*** Opening Data provided ***

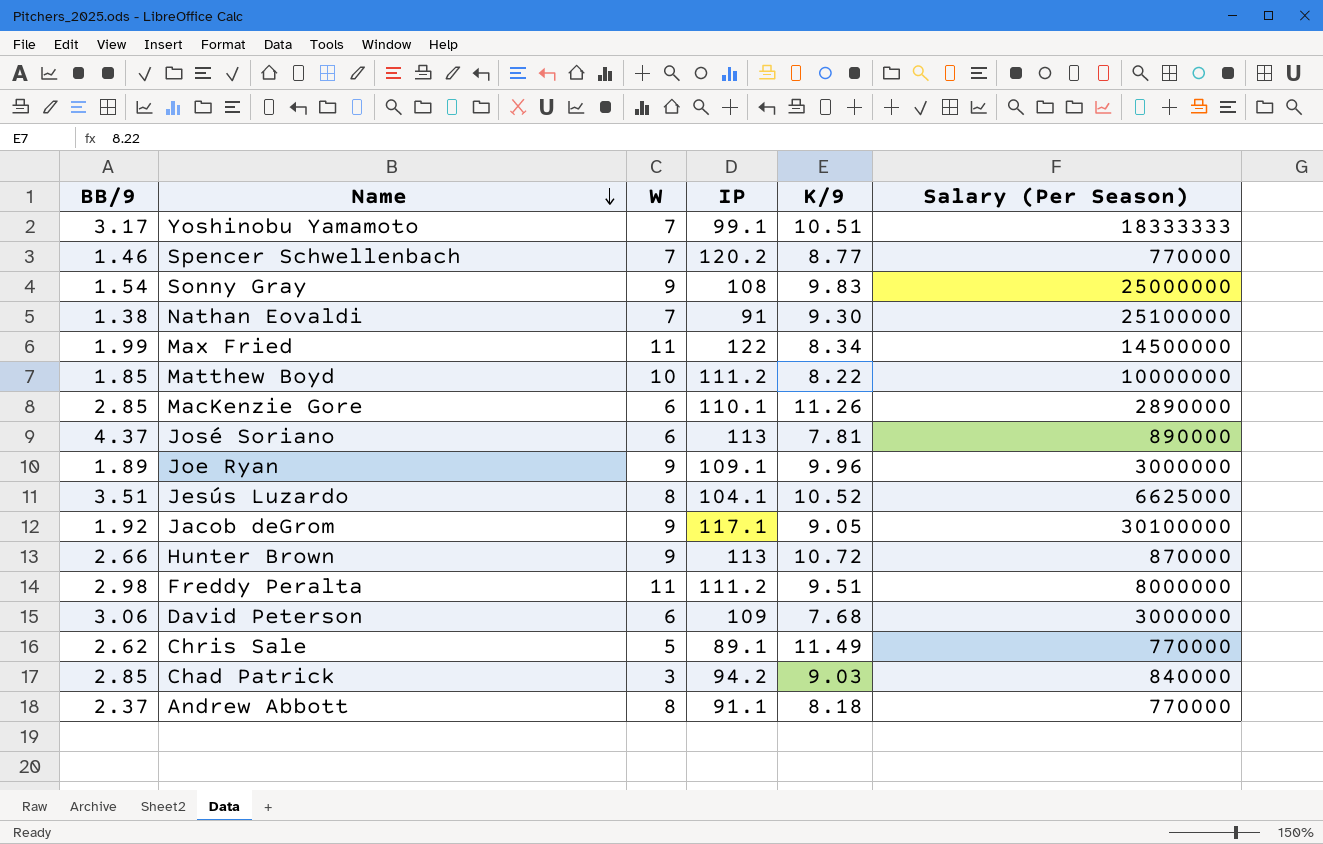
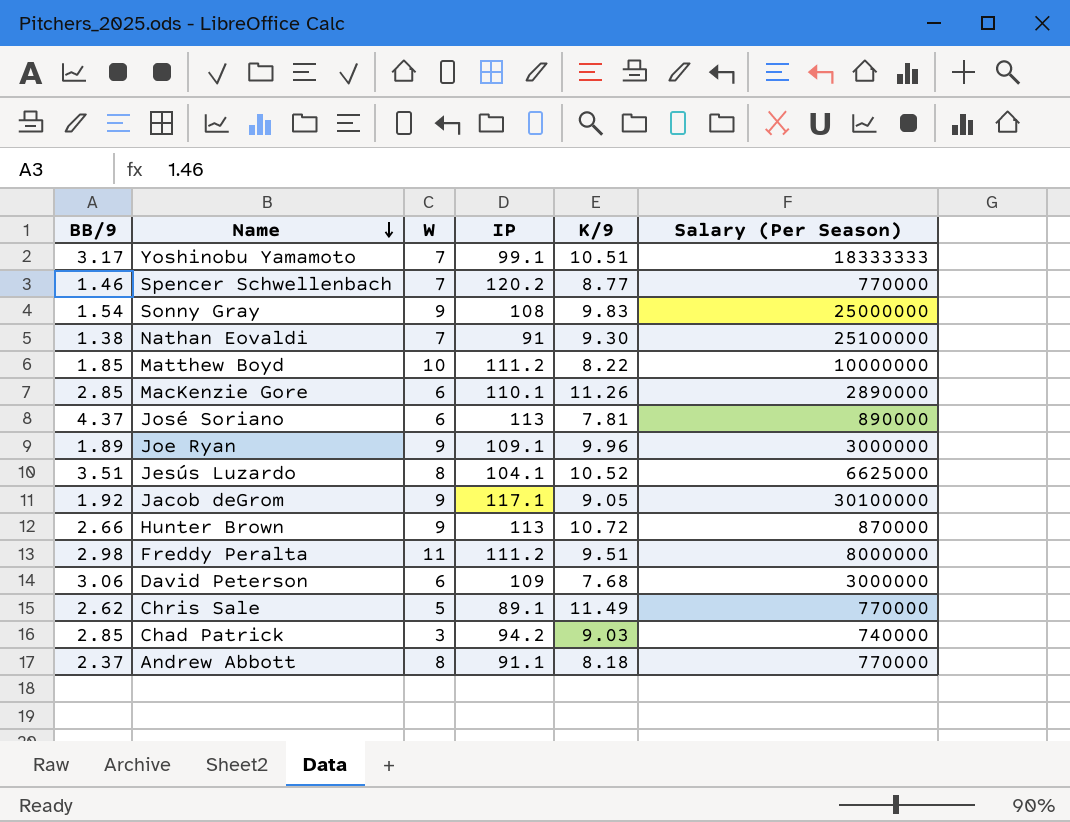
row Max Fried: 1.99 | 11 | 122 | 8.34 | 14500000 -> none
Chad Patrick | Salary (Per Season): 840000 -> 740000

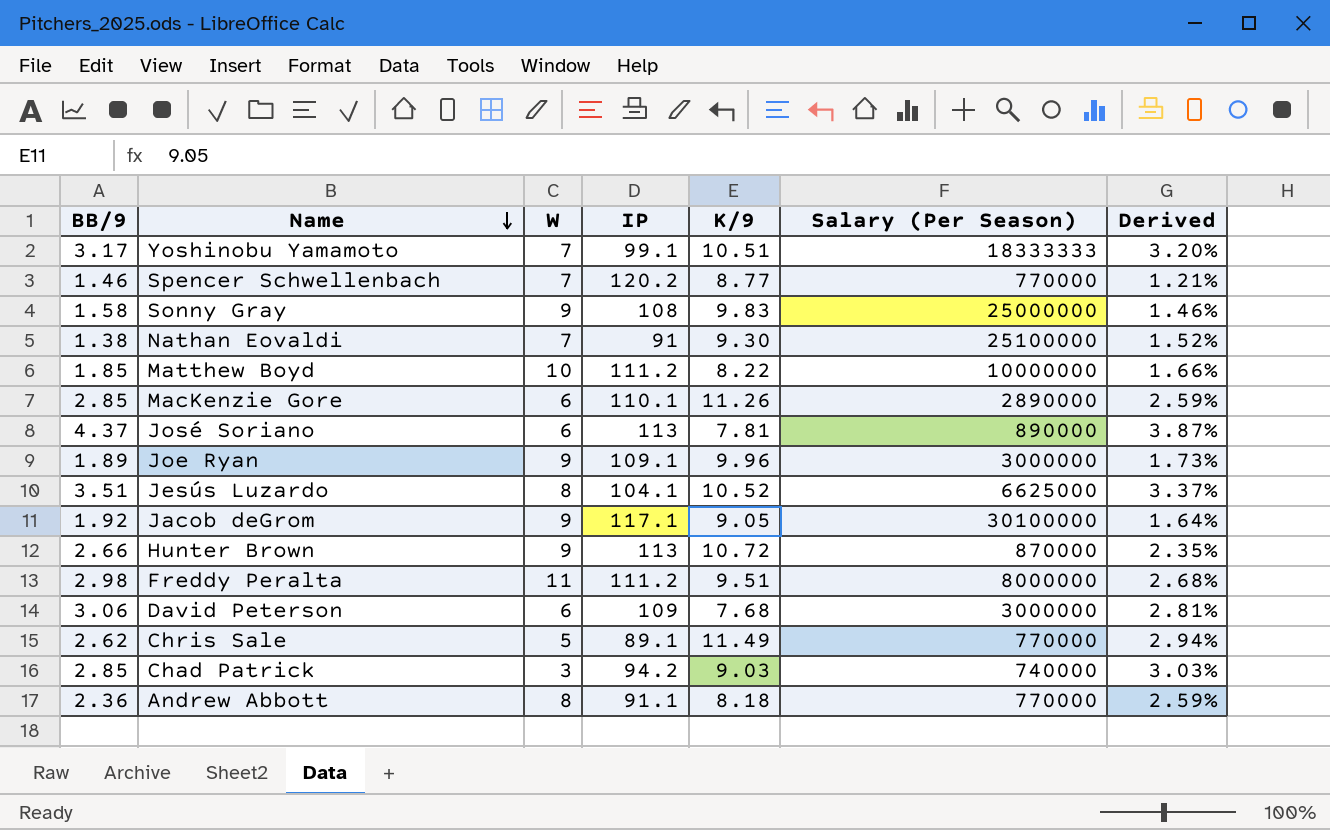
column Derived | formula: none -> [BB/9] / [IP]
Sonny Gray | BB/9: 1.54 -> 1.58
Andrew Abbott | BB/9: 2.37 -> 2.36

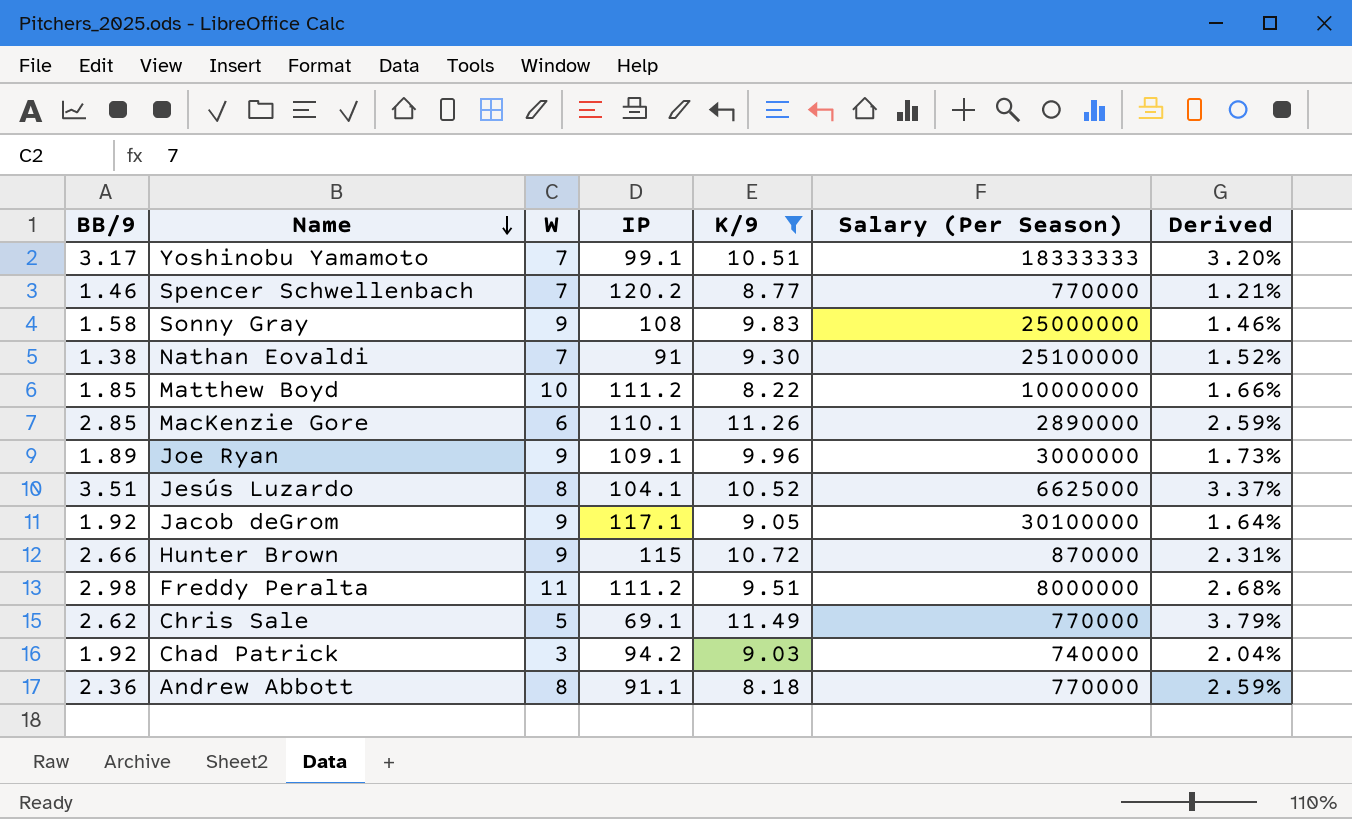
filter: none -> K/9 >= 8.18
Hunter Brown | IP: 113 -> 115
Hunter Brown | Derived: 2.35% -> 2.31%
Chris Sale | IP: 89.1 -> 69.1
Chris Sale | Derived: 2.94% -> 3.79%
Chad Patrick | BB/9: 2.85 -> 1.92
Chad Patrick | Derived: 3.03% -> 2.04%

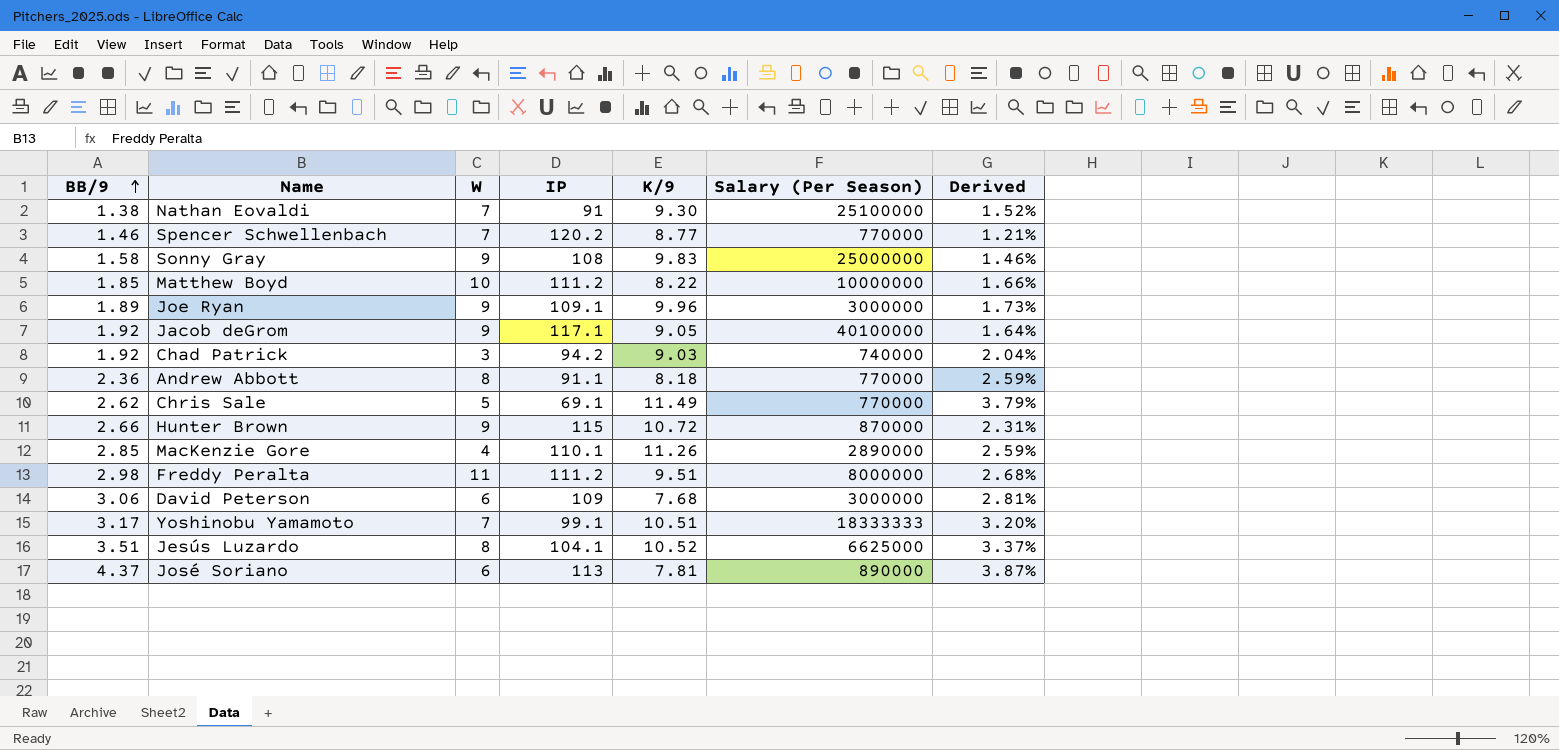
filter: K/9 >= 8.18 -> none
row order: Name descending -> BB/9 ascending
Jacob deGrom | Salary (Per Season): 30100000 -> 40100000
MacKenzie Gore | W: 6 -> 4

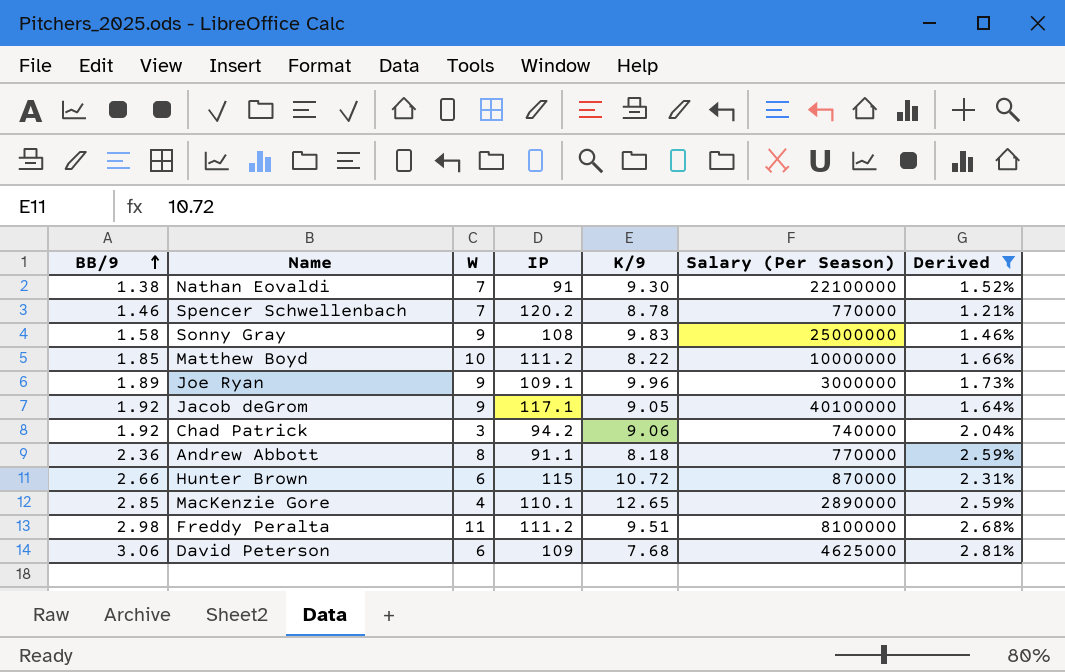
filter: none -> Derived <= 2.81%
Nathan Eovaldi | Salary (Per Season): 25100000 -> 22100000
Spencer Schwellenbach | K/9: 8.77 -> 8.78
Chad Patrick | K/9: 9.03 -> 9.06
Hunter Brown | W: 9 -> 6
MacKenzie Gore | K/9: 11.26 -> 12.65
Freddy Peralta | Salary (Per Season): 8000000 -> 8100000
David Peterson | Salary (Per Season): 3000000 -> 4625000

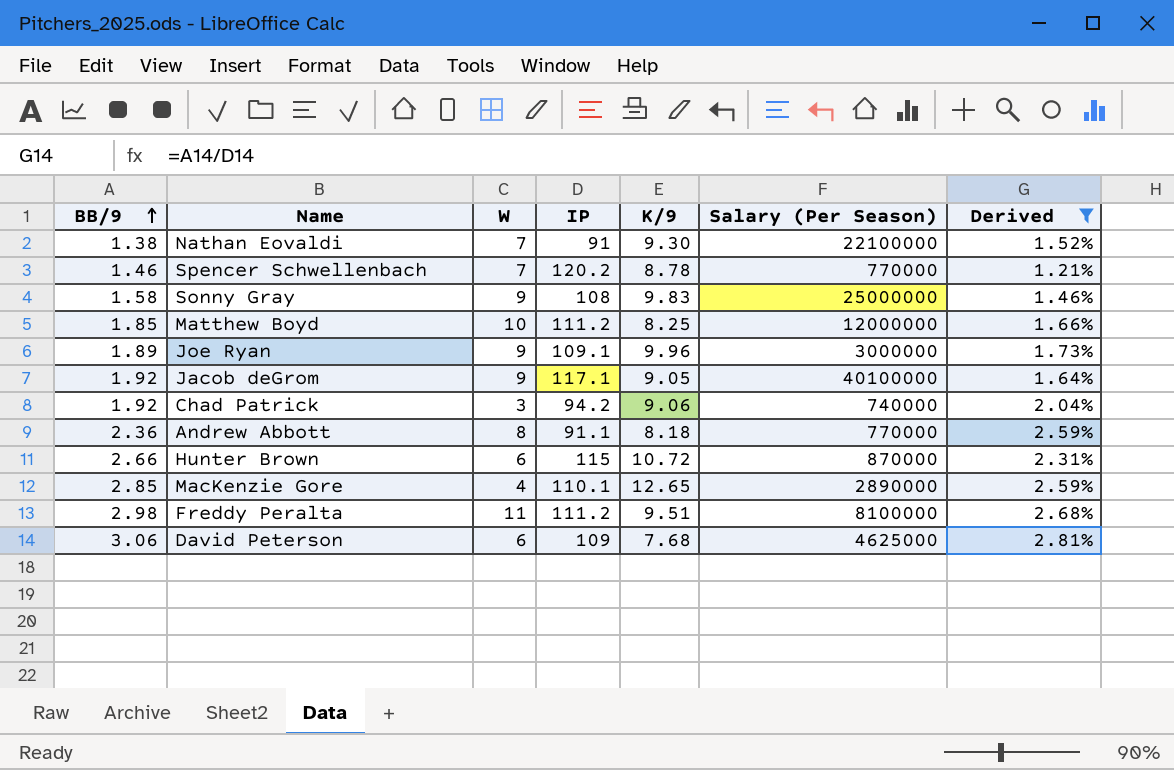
Matthew Boyd | K/9: 8.22 -> 8.25
Matthew Boyd | Salary (Per Season): 10000000 -> 12000000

*** Closing Data provided ***

▸ Work to complete: Return only the number of lines in the records above that include the string "Boyd".

▸ Result: 2